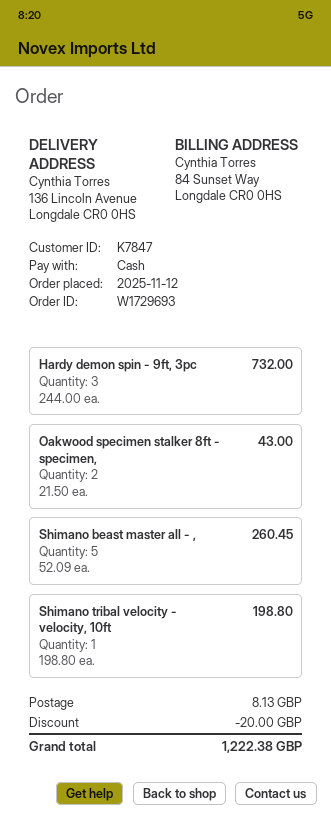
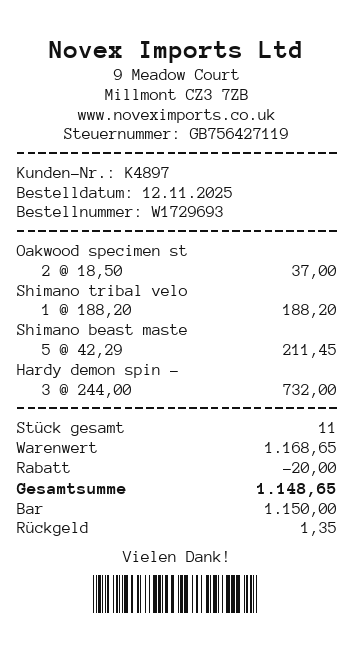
customer number: K7847 -> K4897
Oakwood specimen stalker 8ft - specimen,: 2 x 21.50 = 43.00 -> 2 x 18.50 = 37.00
Shimano beast master all - ,: 5 x 52.09 = 260.45 -> 5 x 42.29 = 211.45
Shimano tribal velocity - velocity, 10ft: 1 x 198.80 = 198.80 -> 1 x 188.20 = 188.20
shipping: 8.13 -> none
total: 1222.38 -> 1148.65

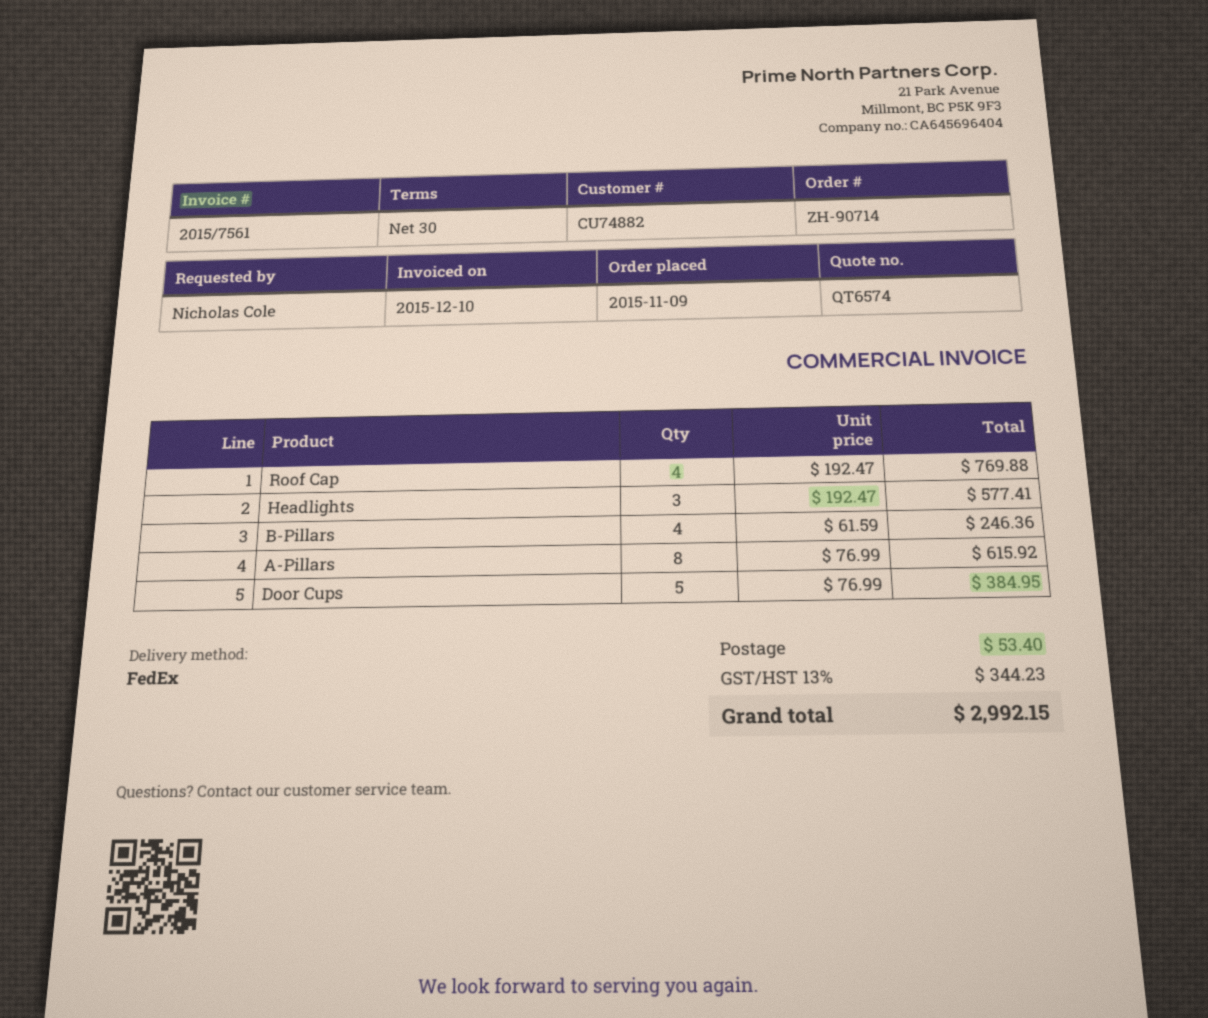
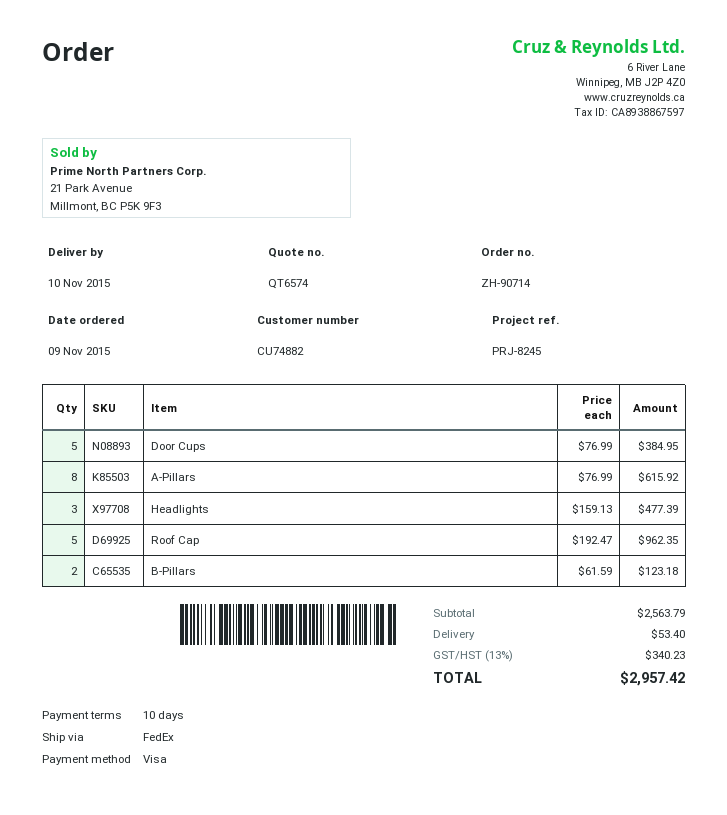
payment terms: 30 days -> 10 days
Roof Cap: 4 x 192.47 = 769.88 -> 5 x 192.47 = 962.35
Headlights: 3 x 192.47 = 577.41 -> 3 x 159.13 = 477.39
B-Pillars: 4 x 61.59 = 246.36 -> 2 x 61.59 = 123.18
tax: 13% = 344.23 -> 13% = 340.23
total: 2992.15 -> 2957.42

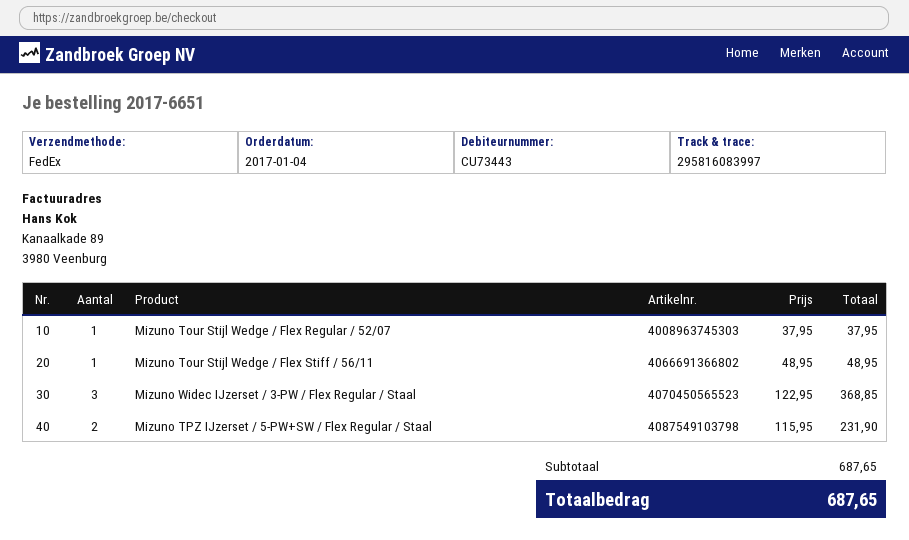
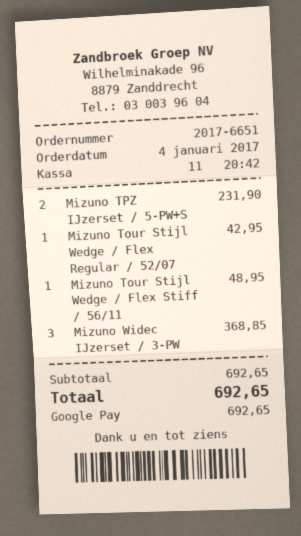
Mizuno Tour Stijl Wedge / Flex Regular / 52/07: 1 for 37.95 -> 1 for 42.95
subtotal: 687.65 -> 692.65
total: 687.65 -> 692.65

### What to produce
Reprint the data verbatim, pictures excluded.

### Solution to the problem
customer number: K7847 -> K4897
Oakwood specimen stalker 8ft - specimen,: 2 x 21.50 = 43.00 -> 2 x 18.50 = 37.00
Shimano beast master all - ,: 5 x 52.09 = 260.45 -> 5 x 42.29 = 211.45
Shimano tribal velocity - velocity, 10ft: 1 x 198.80 = 198.80 -> 1 x 188.20 = 188.20
shipping: 8.13 -> none
total: 1222.38 -> 1148.65

payment terms: 30 days -> 10 days
Roof Cap: 4 x 192.47 = 769.88 -> 5 x 192.47 = 962.35
Headlights: 3 x 192.47 = 577.41 -> 3 x 159.13 = 477.39
B-Pillars: 4 x 61.59 = 246.36 -> 2 x 61.59 = 123.18
tax: 13% = 344.23 -> 13% = 340.23
total: 2992.15 -> 2957.42

Mizuno Tour Stijl Wedge / Flex Regular / 52/07: 1 for 37.95 -> 1 for 42.95
subtotal: 687.65 -> 692.65
total: 687.65 -> 692.65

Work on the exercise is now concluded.